Unexpectedly, we found no independent association between day 2 urinary NGAL and restart of RRT within 90 days. Although median NGAL concentrations were significantly higher in patients restarting RRT compared to patients not restarting RRT, significance was lost when conventional markers of renal function were included in the analysis. Of interest, we found that neither for short-term (within 7 days) [19] nor for long-term restart, NGAL was independently predictive of restart. This finding is unexpected and has not been reported before in the literature. As mentioned before, urinary NGAL determined at ICU admission is an early marker of renal injury and associated with development of AKI and need of CRRT [5, 6, 7, 8, 9, 10, 11, 12, 13, 14, 15]. Previous studies found a poor association between NGAL on admission and late major adverse kidney events [17, 25]. However, none of these studies determined NGAL after discontinuation of CRRT. We demonstrated that the renal injury marker urinary NGAL after discontinuation of CRRT was also not independently associated with restart of RRT. In contrast, the incremental creatinine ratio, a simple renal function marker, was the best predictor. Accordingly, the more complex renal function marker kinetic eGFR also was a better predictor of late major adverse kidney events than urinary NGAL [16]. It therefore seems that after discontinuation of CRRT for expected recovery, the remaining renal function is more important to predict whether the kidney will recover without restarting RRT than the renal damage marker NGAL, which better predicts the development of AKI.
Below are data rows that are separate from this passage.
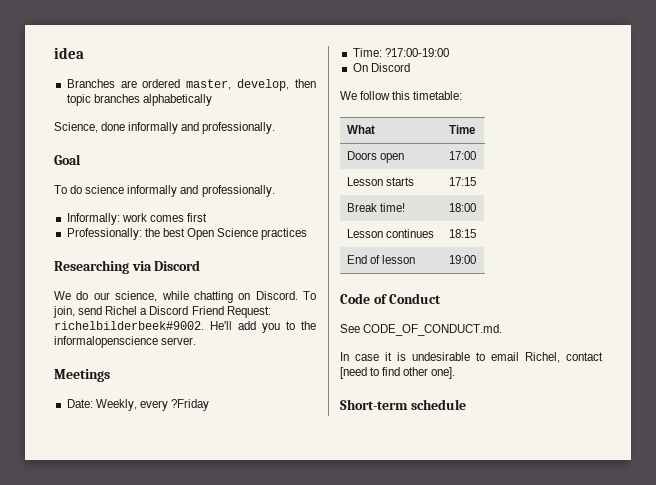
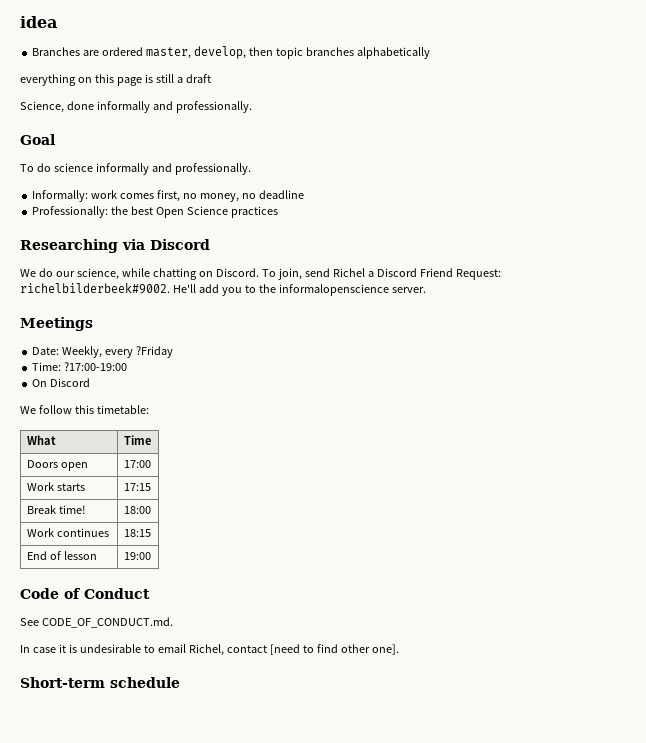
+ everything on this page is still a draft
- Informally: work comes first
+ Informally: work comes first, no money, no deadline
- Lesson starts | 17:15
+ Work starts | 17:15
- Lesson continues | 18:15
+ Work continues | 18:15

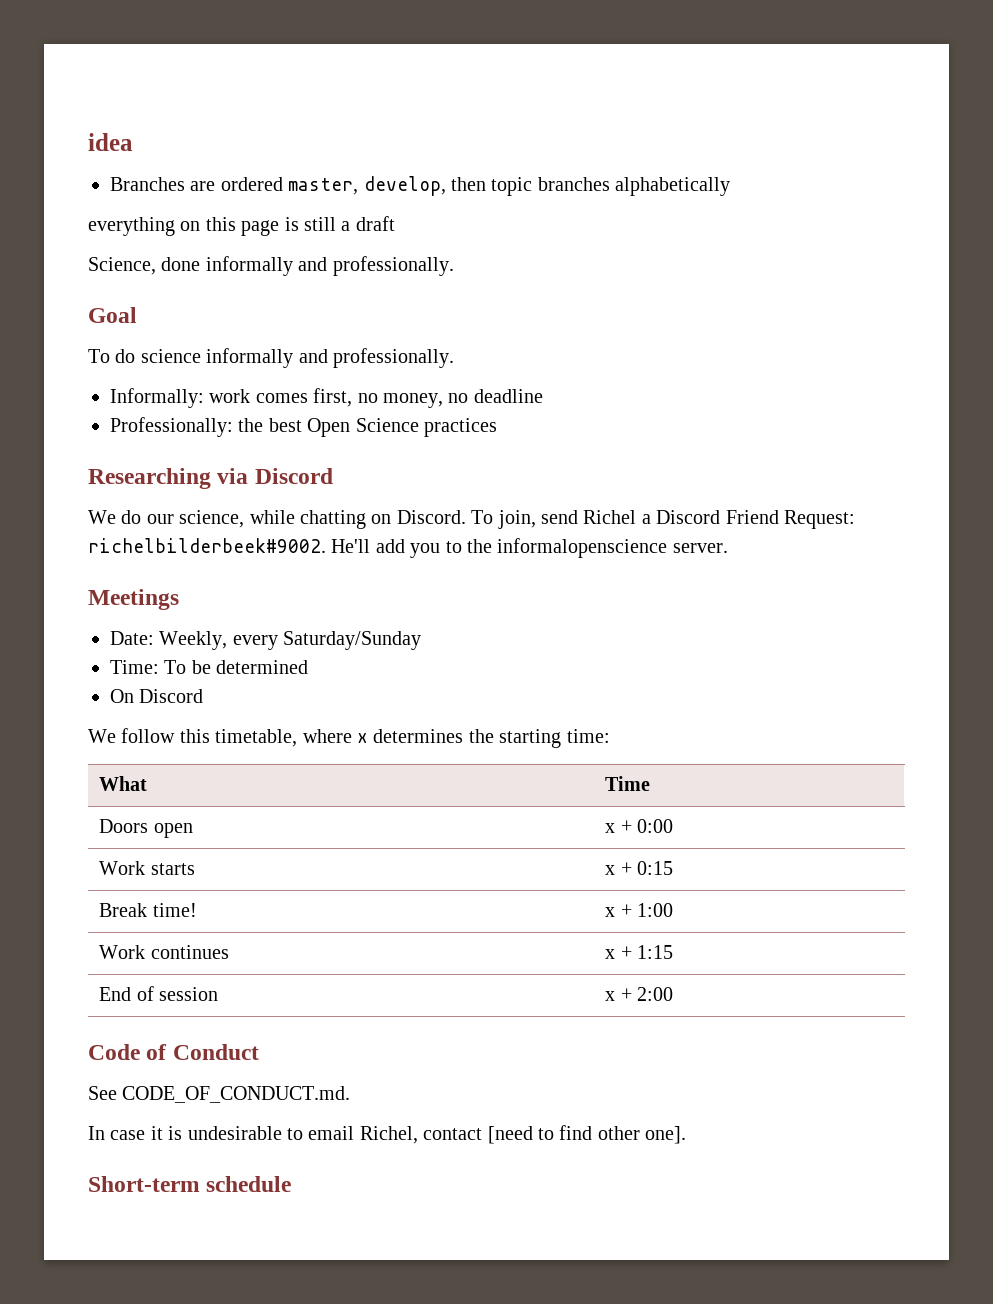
- Date: Weekly, every ?Friday
+ Date: Weekly, every Saturday/Sunday
- Time: ?17:00-19:00
+ Time: To be determined
- We follow this timetable:
+ We follow this timetable, where x determines the starting time:
- Doors open | 17:00
+ Doors open | x + 0:00
- Work starts | 17:15
+ Work starts | x + 0:15
- Break time! | 18:00
+ Break time! | x + 1:00
- Work continues | 18:15
+ Work continues | x + 1:15
- End of lesson | 19:00
+ End of session | x + 2:00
Another remarkable result was that preadmission eGFR was not significantly different between patients restarting and patients not restarting RRT. This is in seeming contrast to results found in previous studies in which acute on CKD was a major risk factor for end-stage renal disease [21, 26]. However, we excluded patients with end-stage renal disease (CKD 5) and patients in whom CRRT was discontinued to switch to intermittent hemodialysis. Thus, patients with the worst preadmission renal function were excluded. This may explain why preadmission eGFR did not differ between the need of RRT groups in our cohort. Independent of CKD, severe AKI, that is, AKI requiring RRT is a risk factor for incomplete renal recovery and for the development of subsequent end-stage renal disease and chronic dialysis [27, 28]. However, in our cohort, all included patients had severe AKI because only patients with AKI requiring RRT were included.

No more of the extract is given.